### PROBLEM TO WORK ON:
Leave out the pictures and copy each record below exactly.
== Segment start ==
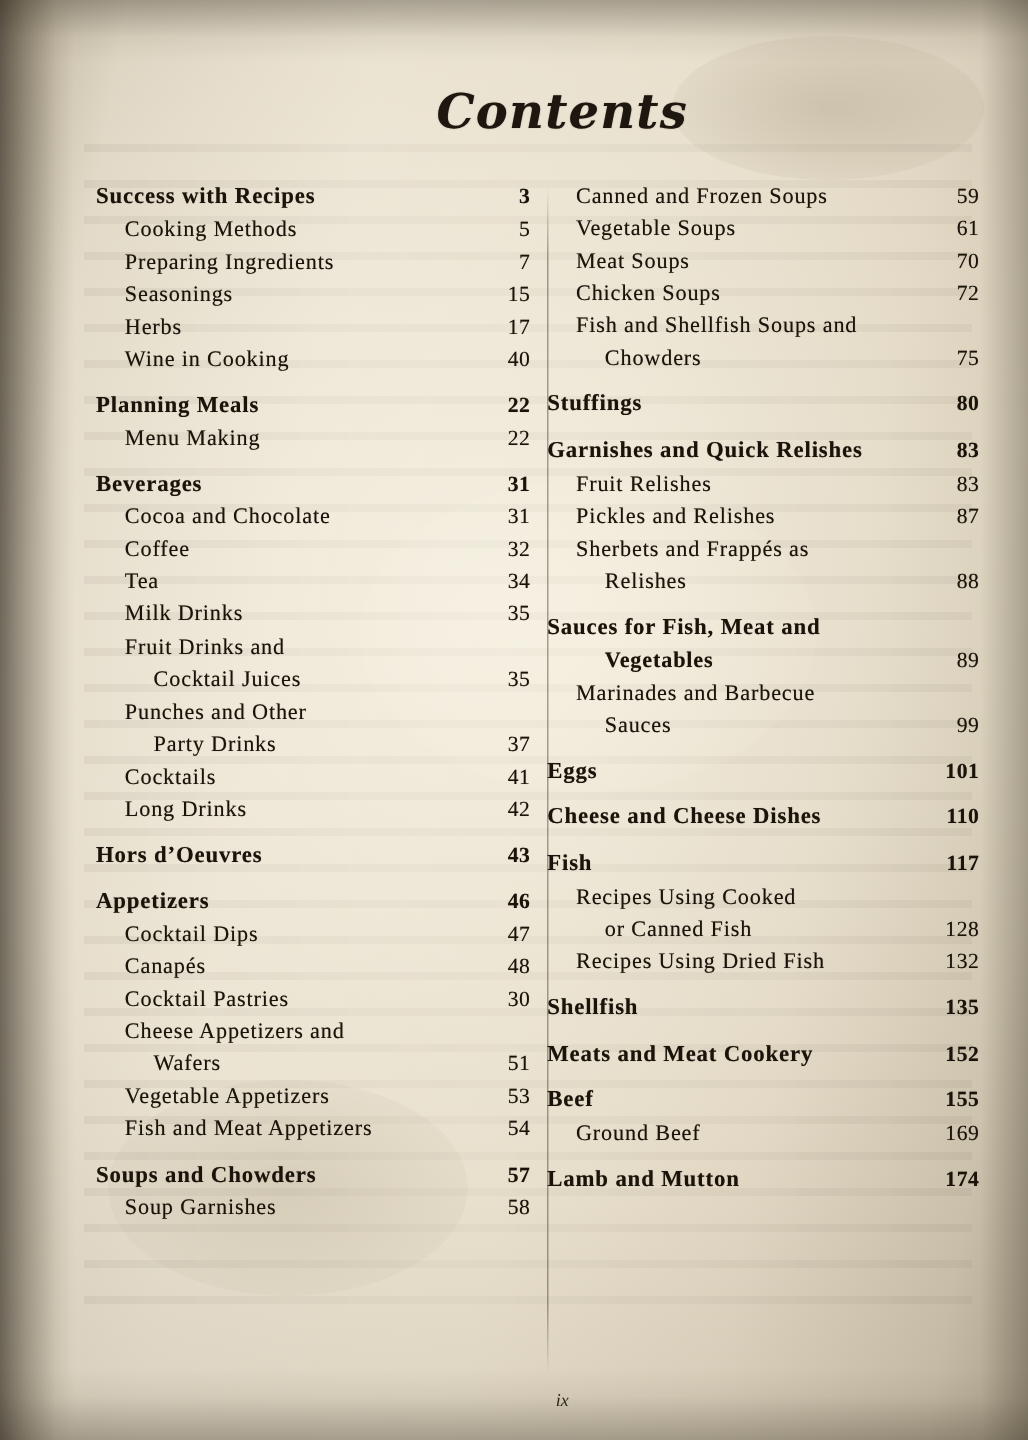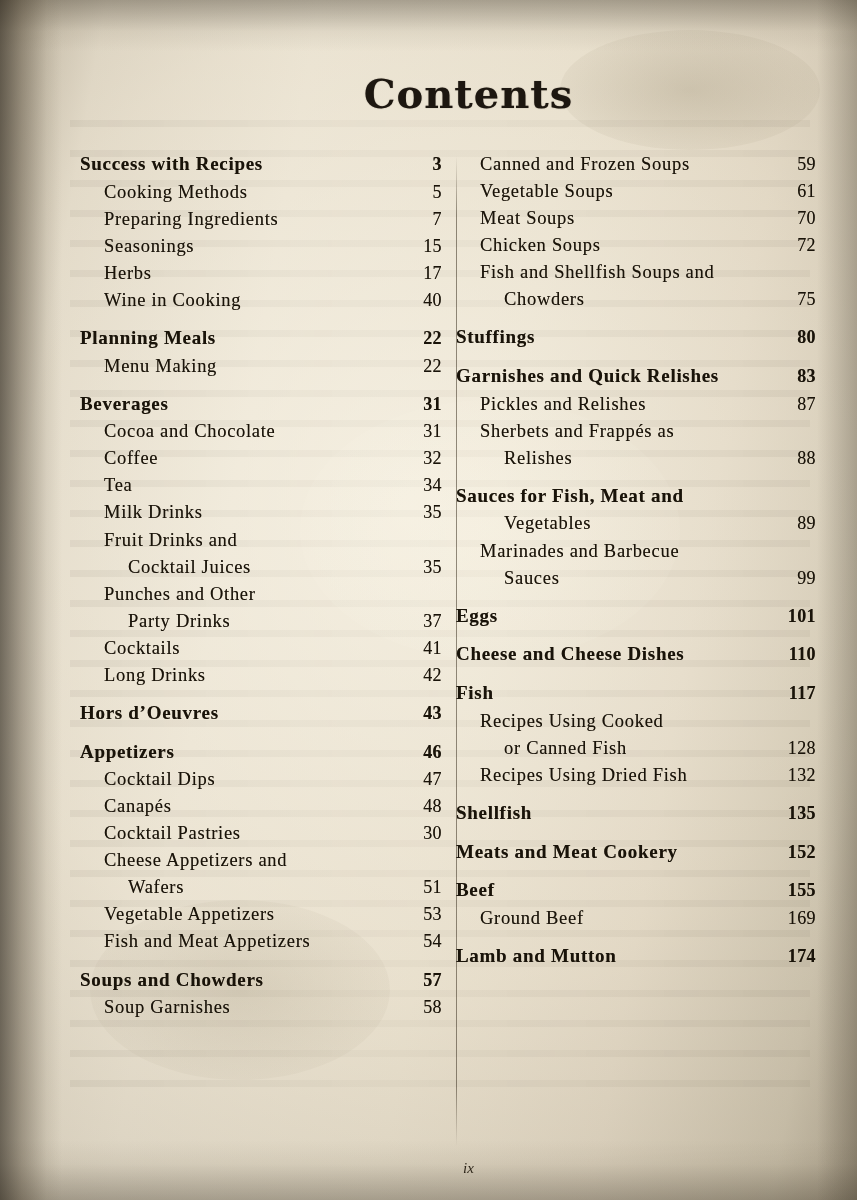--- a/index.html
+++ b/index.html
@@ -75,6 +75,7 @@
     padding-left: 80px;
     box-sizing: border-box;
     font-family: "DejaVu Serif", "Liberation Serif", serif;
+    font-style: italic;
     font-weight: 700;
     font-size: 40px;
     letter-spacing: 1px;

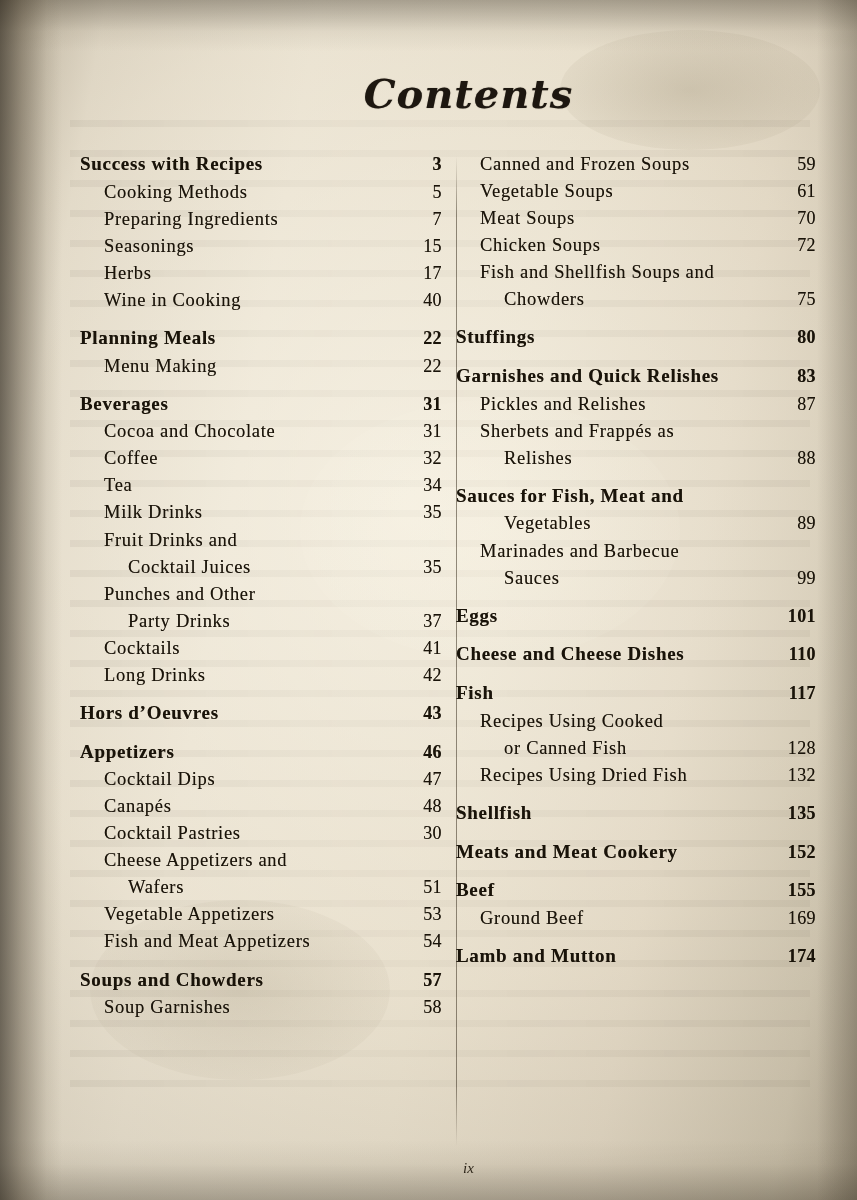--- a/index.html
+++ b/index.html
@@ -361,6 +361,10 @@
             <span class="page">83</span>
           </div>
           <div class="entry lvl-1">
+            <span class="label">Fruit Relishes</span>
+            <span class="page">83</span>
+          </div>
+          <div class="entry lvl-1">
             <span class="label">Pickles and Relishes</span>
             <span class="page">87</span>
           </div>

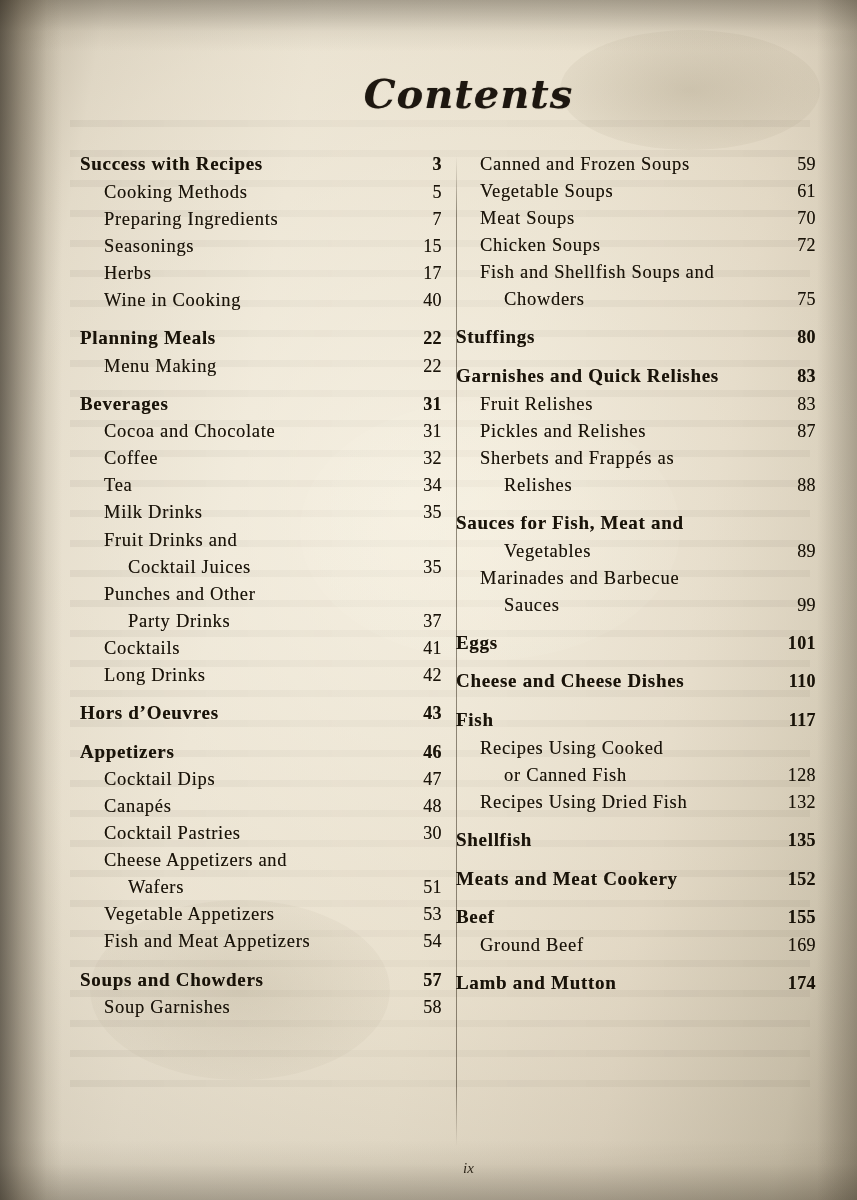--- a/index.html
+++ b/index.html
@@ -383,7 +383,7 @@
             <span class="page"></span>
           </div>
           <div class="entry lvl-2 cont-bold">
-            <span class="label" style="font-weight: 400;">Vegetables</span>
+            <span class="label" style="font-weight: 700;">Vegetables</span>
             <span class="page">89</span>
           </div>
           <div class="entry lvl-1">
== Segment end ==
### WRITTEN SOLUTION:
--- a/index.html
+++ b/index.html
@@ -75,6 +75,7 @@
     padding-left: 80px;
     box-sizing: border-box;
     font-family: "DejaVu Serif", "Liberation Serif", serif;
+    font-style: italic;
     font-weight: 700;
     font-size: 40px;
     letter-spacing: 1px;

--- a/index.html
+++ b/index.html
@@ -361,6 +361,10 @@
             <span class="page">83</span>
           </div>
           <div class="entry lvl-1">
+            <span class="label">Fruit Relishes</span>
+            <span class="page">83</span>
+          </div>
+          <div class="entry lvl-1">
             <span class="label">Pickles and Relishes</span>
             <span class="page">87</span>
           </div>

--- a/index.html
+++ b/index.html
@@ -383,7 +383,7 @@
             <span class="page"></span>
           </div>
           <div class="entry lvl-2 cont-bold">
-            <span class="label" style="font-weight: 400;">Vegetables</span>
+            <span class="label" style="font-weight: 700;">Vegetables</span>
             <span class="page">89</span>
           </div>
           <div class="entry lvl-1">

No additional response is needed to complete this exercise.